Le management de l'innovation

L'exemple de l'industrie automobile. 

Par Frank Vermeulen.

Afin de demeurer compétitives sur un marché où la concurrence est désormais mondiale,  les entreprises du secteur automobile s’efforcent de réduire les coûts de manière draconienne. Cependant, la course à la compétitivité par la seule réduction des coûts, les restructurations, le « reengineering » et autres cures d’amaigrissement, est-elle viable à long terme ? Plusieurs raisons permettent d’en douter. En premier lieu, les rendements des stratégies de domination par les coûts sont décroissants; plus la traque aux coûts cachés progresse, plus les gisements d’économies s’amenuisent. Ensuite, parce que, sur un champ de bataille planétaire, il se trouvera toujours une entreprise pour produire moins cher afin de conquérir le marché. La réduction des coûts est une condition nécessaire mais non suffisante pour rester compétitif.

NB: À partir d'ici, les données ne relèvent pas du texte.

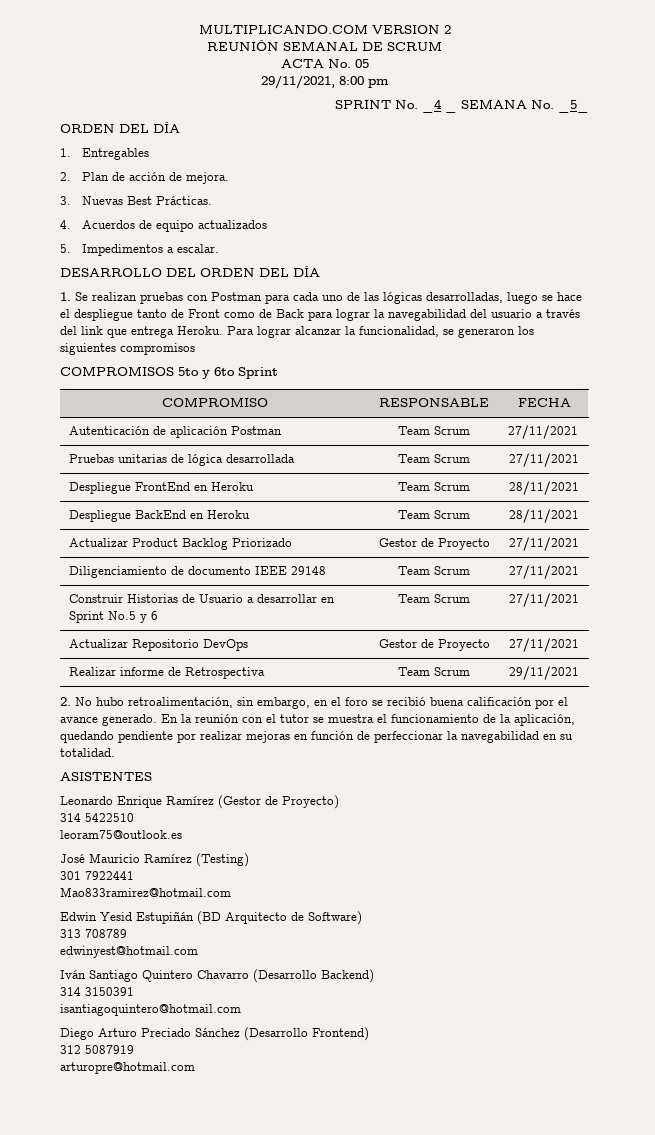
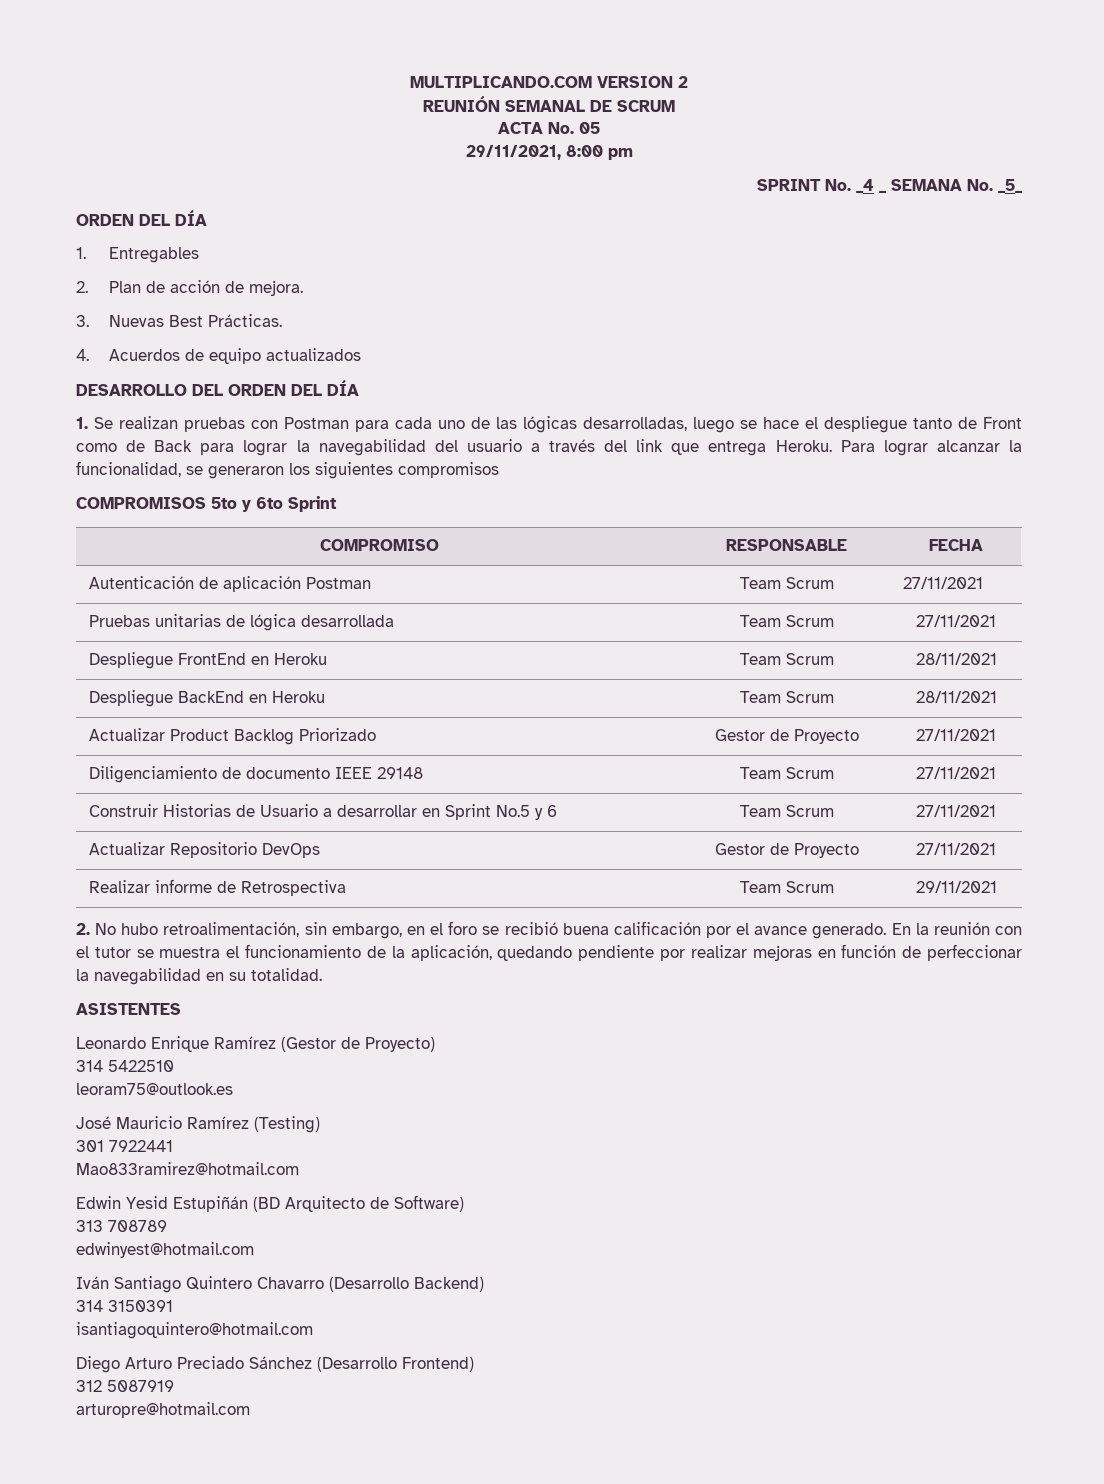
- 5. Impedimentos a escalar.

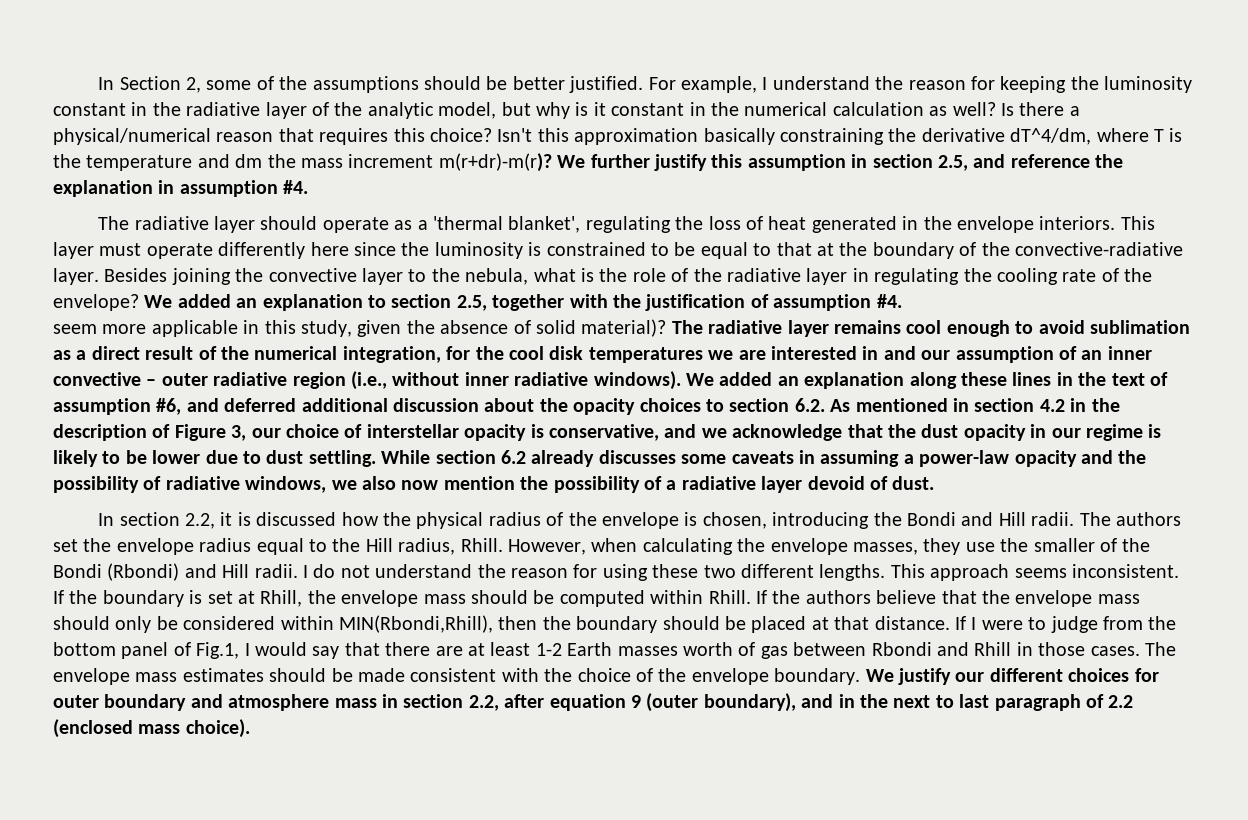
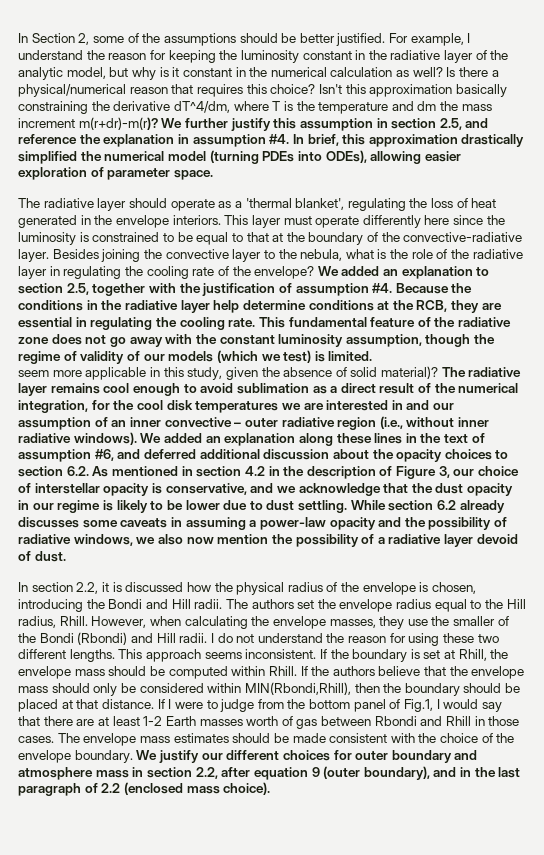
+ In brief, this approximation drastically simplified the numerical model (turning PDEs into ODEs), allowing easier exploration of parameter space.
+ Because the conditions in the radiative layer help determine conditions at the RCB, they are essential in regulating the cooling rate. This fundamental feature of the radiative zone does not go away with the constant luminosity assumption, though the regime of validity of our models (which we test) is limited.
- We justify our different choices for outer boundary and atmosphere mass in section 2.2, after equation 9 (outer boundary), and in the next to last paragraph of 2.2 (enclosed mass choice).
+ We justify our different choices for outer boundary and atmosphere mass in section 2.2, after equation 9 (outer boundary), and in the last paragraph of 2.2 (enclosed mass choice).

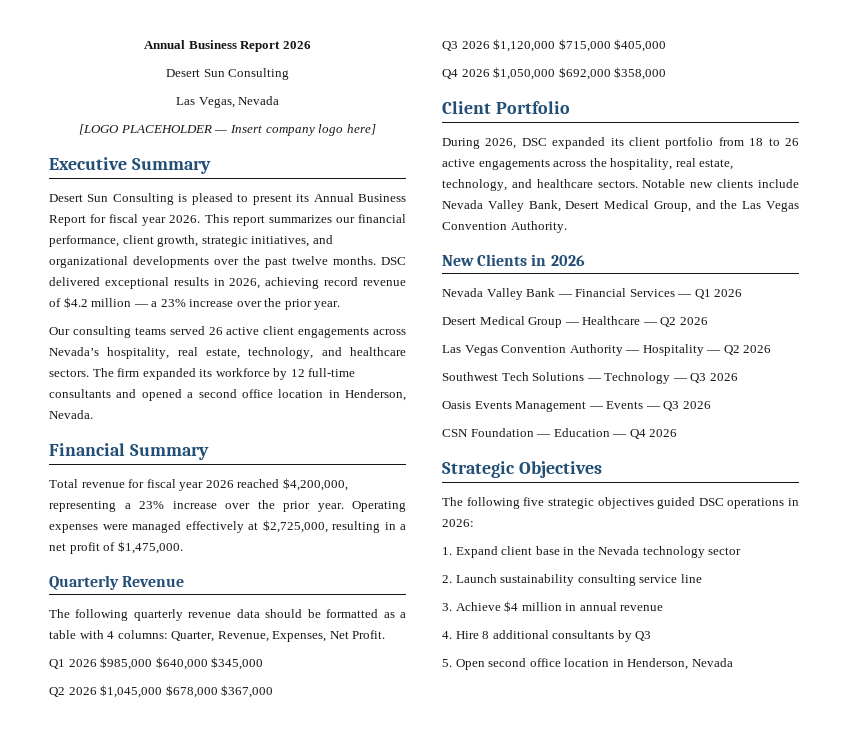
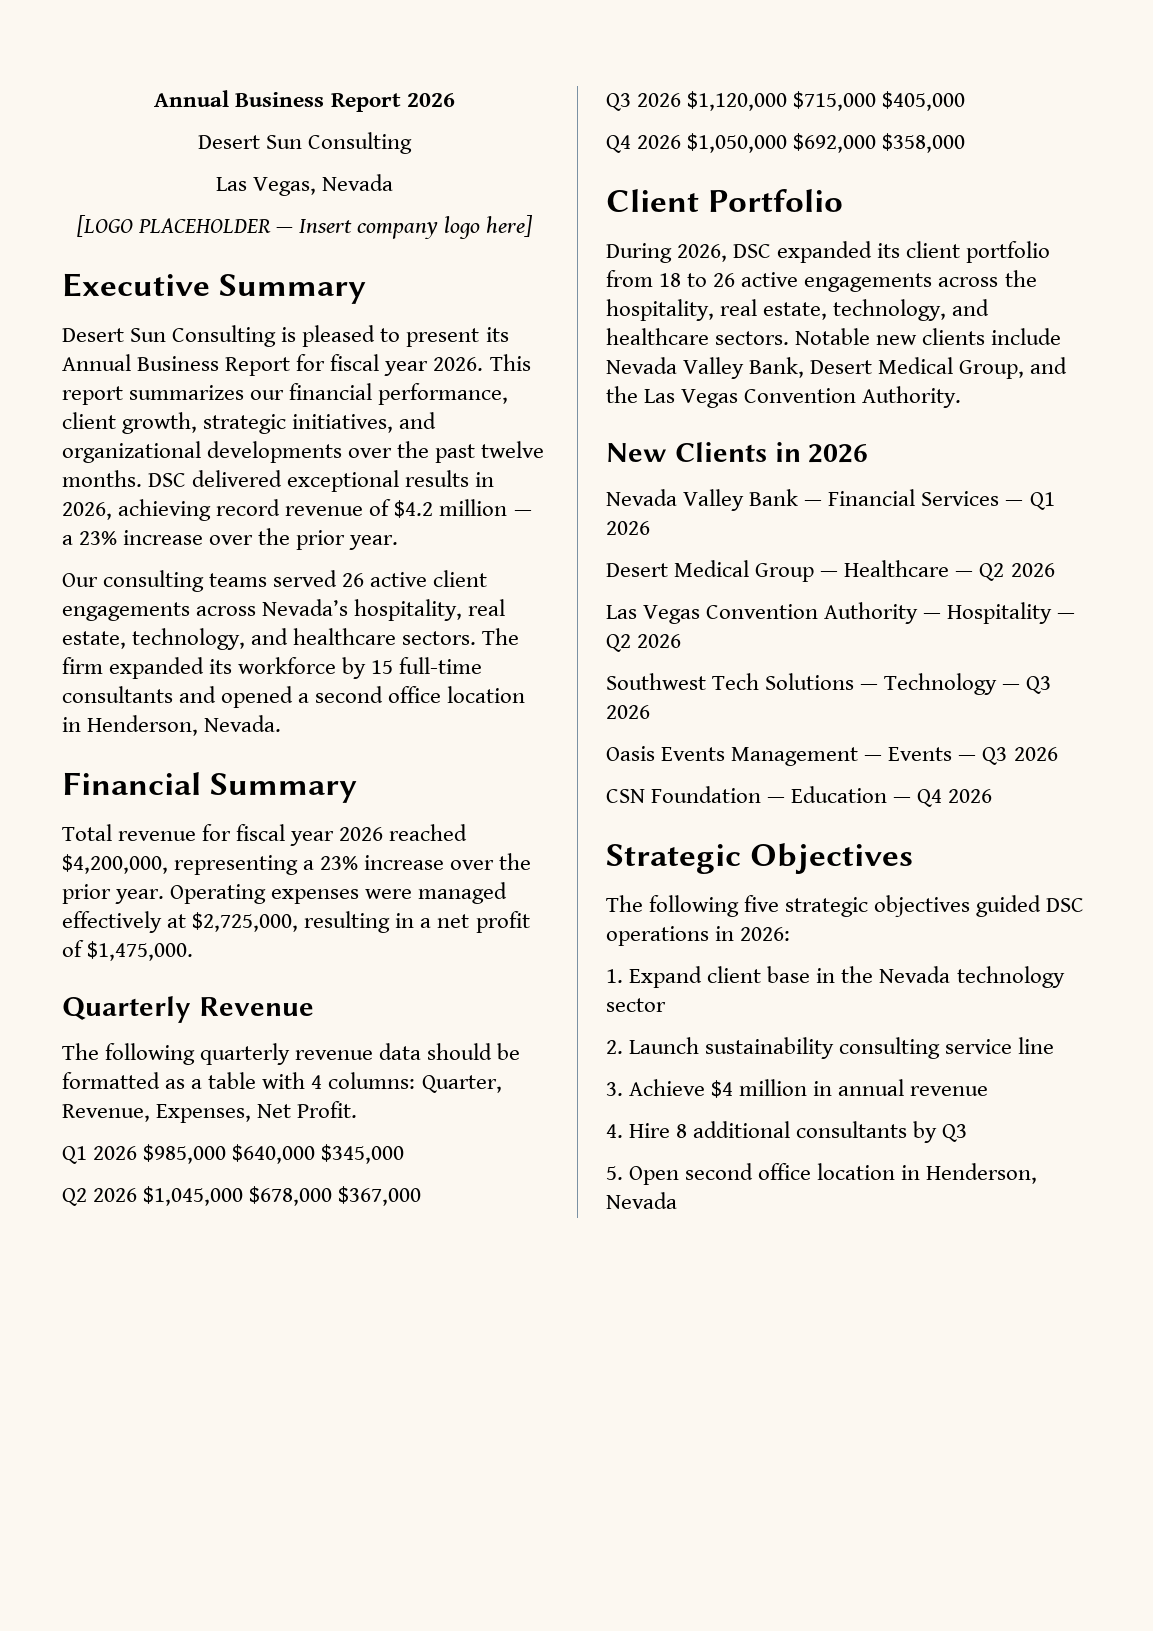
- The firm expanded its workforce by 12 full-time consultants and opened a second office location in Henderson, Nevada.
+ The firm expanded its workforce by 15 full-time consultants and opened a second office location in Henderson, Nevada.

Pour prendre le virage du XXIème siècle et rester compétitives à long terme, certaines entreprises s’engagent dans des stratégies d’innovation offensives. Les définitions du mot innovation sont aussi nombreuses que les auteurs qui en ont traité. Littéralement, innover signifie introduire - « in » - dans ce qui existe, quelque nouveauté - « novus ». On n’innove pas à partir de rien !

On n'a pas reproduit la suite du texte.